The charge of deliberately curtailing medical care, of promulgating ‘a cult based on death and suffering and subjection’, is a serious and substantiated one, and it cannot be ignored. Surprisingly, although Hitchens gets his information from authoritative sources – such as Dr Fox, among others – the facts about Mother Teresa’s neglect of the poor are not widely known: certainly not in Calcutta. Most Bengalis have viewed Mother Teresa’s work with admiration (there seems to be little doubt in most people’s minds that she does do valuable work for the poor), although rumours that her main aim is the conversion of the poor to Christianity have circulated from time to time. Not long ago, she was embroiled in something of a controversy, when the BJP, the Indian right-wing nationalist party, accused her of demanding job reservations for Dalit (low-caste) Christians. It is not unusual for caste-structures to persist among Indian Christians, Sikhs, and even Muslims, bringing all kinds of problems to the already problem-ridden matter of ‘quotas’ and ‘reservations’ – for jobs, and places in schools and colleges – kept aside by the government for the ‘backward classes’. This time, unusually for her, Mother Teresa decided to answer her detractors. At a press conference at the headquarters on A.J.C. Bose Road, she denied not only the BJP’s allegations but also it seems, Hitchens’s accusations. According to The Statesman of 25 November, ‘she said she would like her detractors to come to the Missionaries’ home for the sick and dying in Kalighat and see how “the sisters serve the suffering humanity irrespective of their religion, nationality, caste or colour.” ’ Moreover, ‘she also admitted that in her mission for the “salvation of the poorest of poor” ... she would not mind taking charity from “dictators and corrupt people. Everyone should be given the chance to show his compassion – even a beggar on the street,” she said.’ (It has to be said here that Hitchens’s book, which is now being sold and reviewed in India, and from which an extract was published recently in a Calcutta newspaper, seems to have been generally received in this country without rancour and with equanimity.)

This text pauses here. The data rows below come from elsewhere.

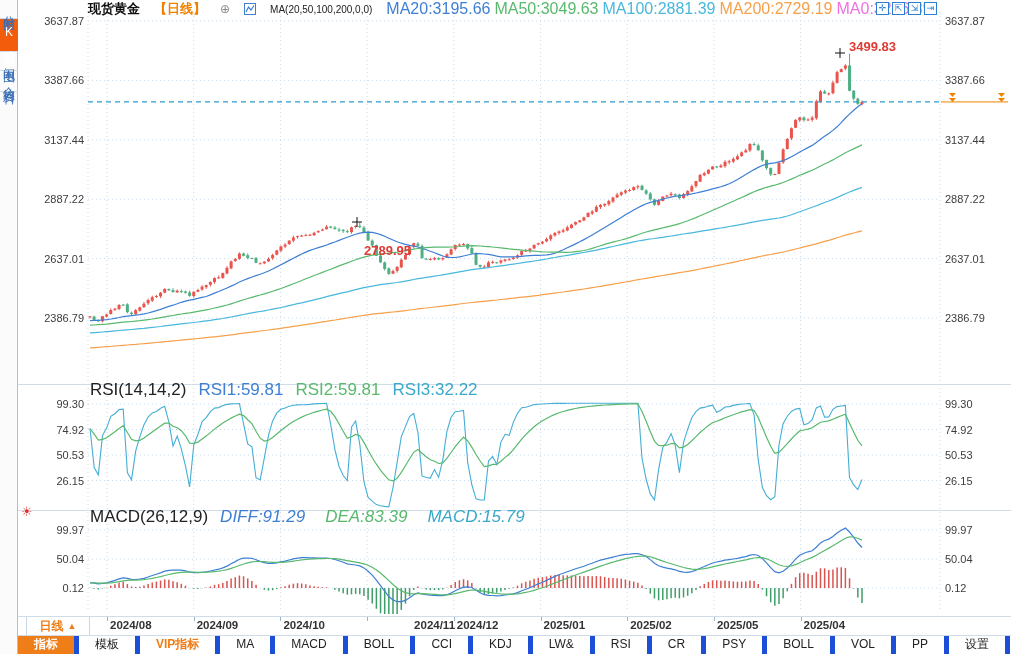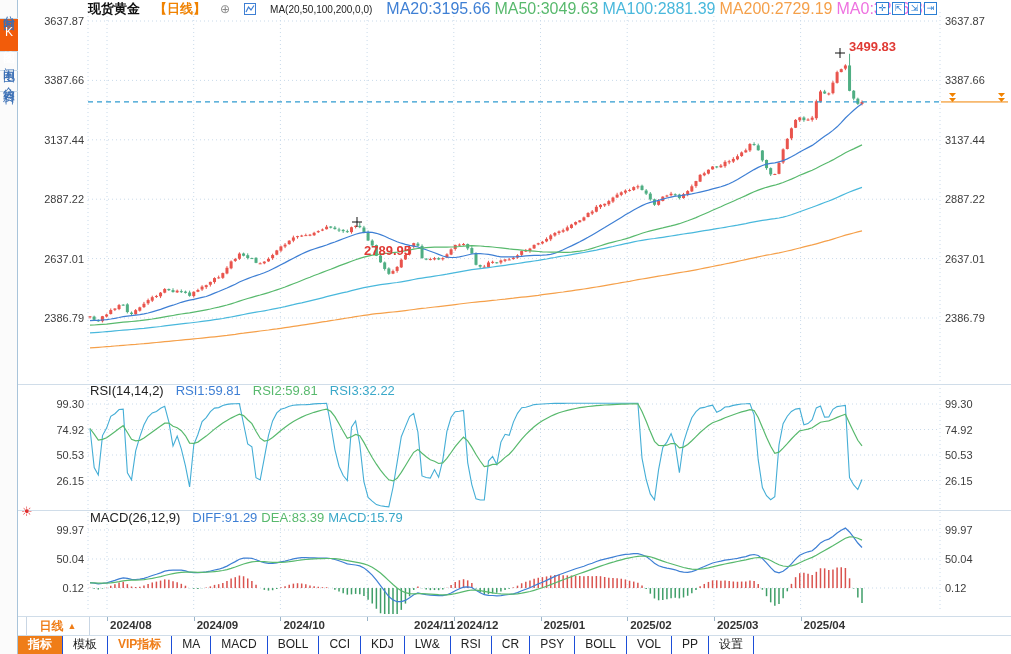--- a/index.html
+++ b/index.html
@@ -35,7 +35,7 @@
   #axis-right .ylab{left:3px;}
   
   .ind-header{position:absolute;left:90px;height:14px;display:flex;gap:12px;align-items:center;
-              white-space:nowrap;z-index:2;font-size:13px;}
+              white-space:nowrap;z-index:2;font-size:17px;}
   .ind-params{color:#222;}
   #alert-icon{position:absolute;left:21px;top:504px;color:#e03030;font-size:13px;z-index:2;cursor:pointer;}
   

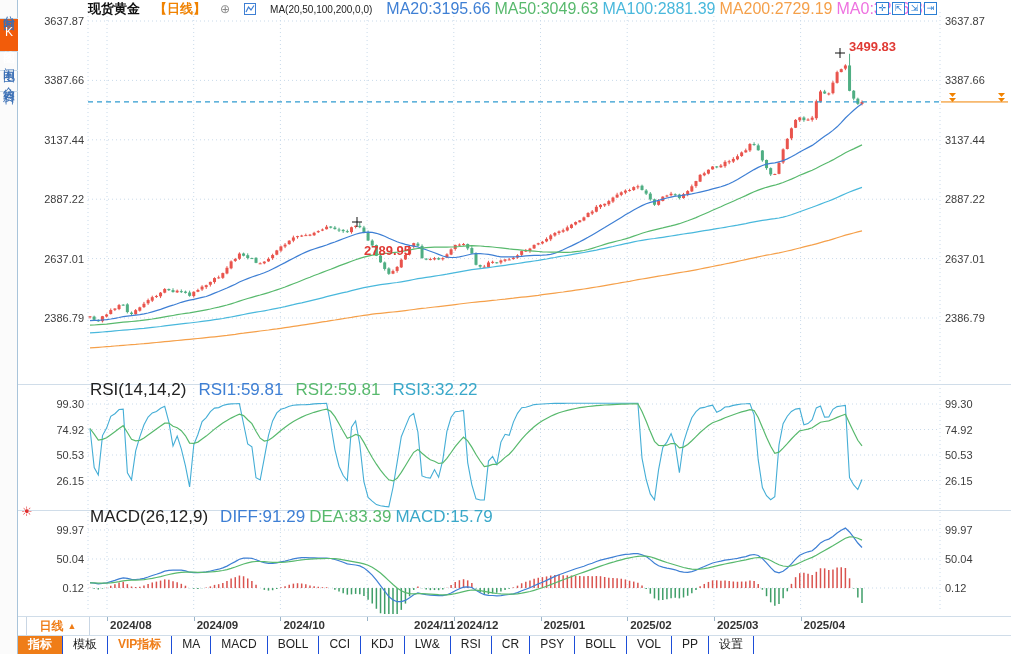--- a/index.html
+++ b/index.html
@@ -761,7 +761,7 @@
 
   <div id="macd-header" class="ind-header" style="top:510px;">
     <span class="ind-params">MACD(26,12,9)</span>
-    <span id="macd-legend" style="display:flex;gap:4px;">
+    <span id="macd-legend" style="display:flex;gap:20px;font-style:italic;">
         <span style="color: rgb(62, 127, 212);">DIFF:91.29</span>
         <span style="color: rgb(88, 185, 109);">DEA:83.39</span>
         <span style="color: rgb(58, 168, 201);">MACD:15.79</span>

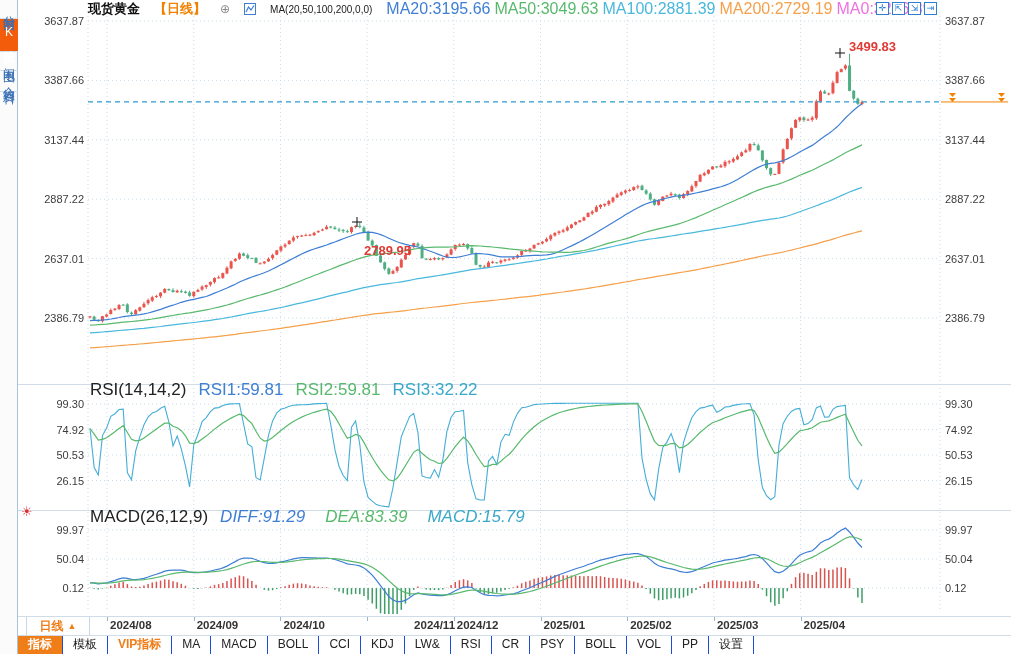--- a/index.html
+++ b/index.html
@@ -796,7 +796,7 @@
       <div class="xtick" style="left: 627.2px;"></div>
       <div class="xlab" style="left: 630.2px;">2025/02</div>
       <div class="xtick" style="left: 713.9px;"></div>
-      <div class="xlab" style="left: 716.9px;">2025/03</div>
+      <div class="xlab" style="left: 716.9px;">2025/05</div>
       <div class="xtick" style="left: 800.6px;"></div>
       <div class="xlab" style="left: 803.6px;">2025/04</div>
     </div>

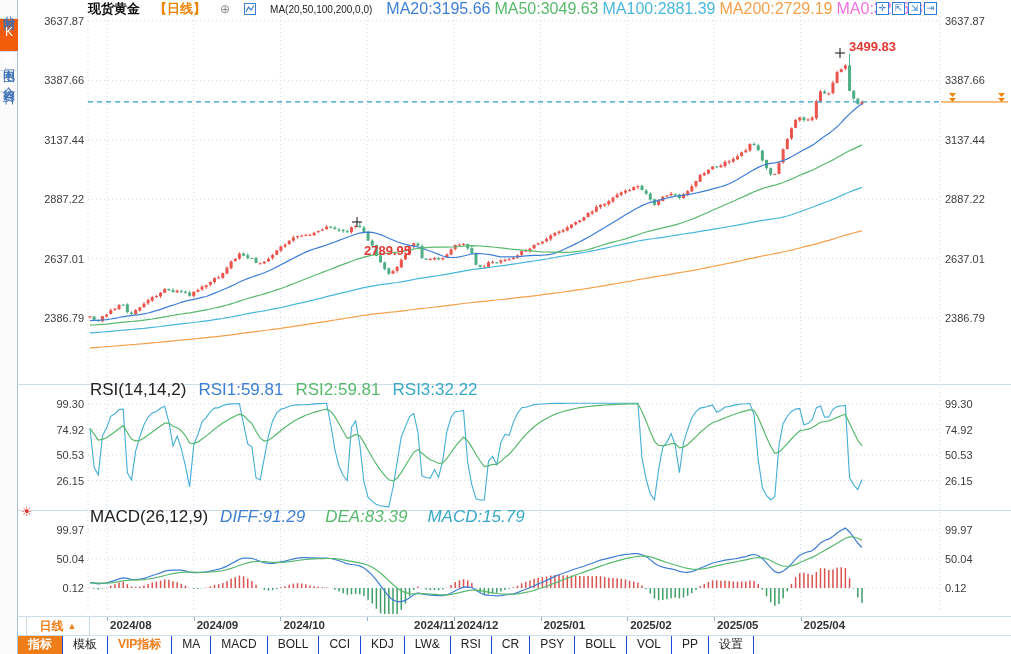--- a/index.html
+++ b/index.html
@@ -50,7 +50,7 @@
               justify-content:center;gap:4px;color:#ef7d18;font-weight:bold;font-size:12px;cursor:pointer;background:#fff;}
   
   #tabs{position:absolute;left:18px;top:636px;width:993px;height:18px;display:flex;z-index:2;background:#fff;}
-  .tab{border-right:1px solid #1d4ed8;padding:0 10px;line-height:17px;font-size:12px;color:#222;
+  .tab{border-right:5px solid #1d4ed8;padding:0 16px;line-height:17px;font-size:12px;color:#222;
        cursor:pointer;white-space:nowrap;}
 </style>
 </head>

In the climate of tremendous political and popular support for Mother Teresa, especially in the West, it is obvious that Hitchens’s investigations have been a solitary and courageous endeavour. The book is extremely well-written, with a sanity and sympathy that tempers its irony. In spite of this, Mother Teresa remains an enigma even after we have finished reading it. According to Hitchens, she is ‘a religious fundamentalist, a political operative, a primitive sermoniser and an accomplice of worldly, secular powers’. She might be all these, and yet one feels that there is more to the complex personality of the Albanian Agnes Bojaxhiu, who arrived in Calcutta from Yugoslavia one day in 1928. Hitchens’s Mother Teresa, at times, is in danger of assuming the one-dimensionality of the Mother Teresa of her admirers. As drawn by him, she becomes something of a wizened but powerful machine of single-minded intentionality. Hitchens quotes Freud towards the beginning of the book, and as a reader of Freud he would know that the genesis of, and reasons for, actions are never clearly revealed to the protagonists themselves, let alone to others.